Problem – Report every line of the listing below in which the string "color" occurs.

Records for processing –
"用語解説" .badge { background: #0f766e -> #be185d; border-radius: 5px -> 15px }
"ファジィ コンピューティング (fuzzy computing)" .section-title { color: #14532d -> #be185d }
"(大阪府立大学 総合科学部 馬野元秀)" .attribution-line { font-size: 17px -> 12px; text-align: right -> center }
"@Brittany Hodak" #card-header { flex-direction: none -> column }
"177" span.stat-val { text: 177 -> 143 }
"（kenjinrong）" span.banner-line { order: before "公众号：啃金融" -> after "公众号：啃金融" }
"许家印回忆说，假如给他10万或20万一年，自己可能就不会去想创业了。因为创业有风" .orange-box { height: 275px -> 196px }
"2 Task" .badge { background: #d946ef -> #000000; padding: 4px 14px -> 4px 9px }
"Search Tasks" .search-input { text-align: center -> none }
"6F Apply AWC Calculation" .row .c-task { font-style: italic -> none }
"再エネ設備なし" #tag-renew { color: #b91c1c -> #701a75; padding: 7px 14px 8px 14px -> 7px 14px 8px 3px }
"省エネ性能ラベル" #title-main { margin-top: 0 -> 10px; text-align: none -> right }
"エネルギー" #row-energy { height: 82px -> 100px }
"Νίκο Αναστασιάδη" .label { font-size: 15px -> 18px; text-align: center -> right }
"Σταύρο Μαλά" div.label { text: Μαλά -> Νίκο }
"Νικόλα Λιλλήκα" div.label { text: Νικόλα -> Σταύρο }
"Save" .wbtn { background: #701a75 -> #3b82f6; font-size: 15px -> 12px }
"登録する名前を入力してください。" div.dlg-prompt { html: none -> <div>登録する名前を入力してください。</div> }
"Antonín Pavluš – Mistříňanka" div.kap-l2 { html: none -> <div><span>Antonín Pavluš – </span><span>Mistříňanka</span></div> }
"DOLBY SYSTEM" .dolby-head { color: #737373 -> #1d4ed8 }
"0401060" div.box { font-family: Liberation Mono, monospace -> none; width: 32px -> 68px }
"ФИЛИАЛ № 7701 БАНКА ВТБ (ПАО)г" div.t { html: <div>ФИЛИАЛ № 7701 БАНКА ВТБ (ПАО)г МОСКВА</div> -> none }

Your solution –
"ファジィ コンピューティング (fuzzy computing)" .section-title { color: #14532d -> #be185d }
"再エネ設備なし" #tag-renew { color: #b91c1c -> #701a75; padding: 7px 14px 8px 14px -> 7px 14px 8px 3px }
"DOLBY SYSTEM" .dolby-head { color: #737373 -> #1d4ed8 }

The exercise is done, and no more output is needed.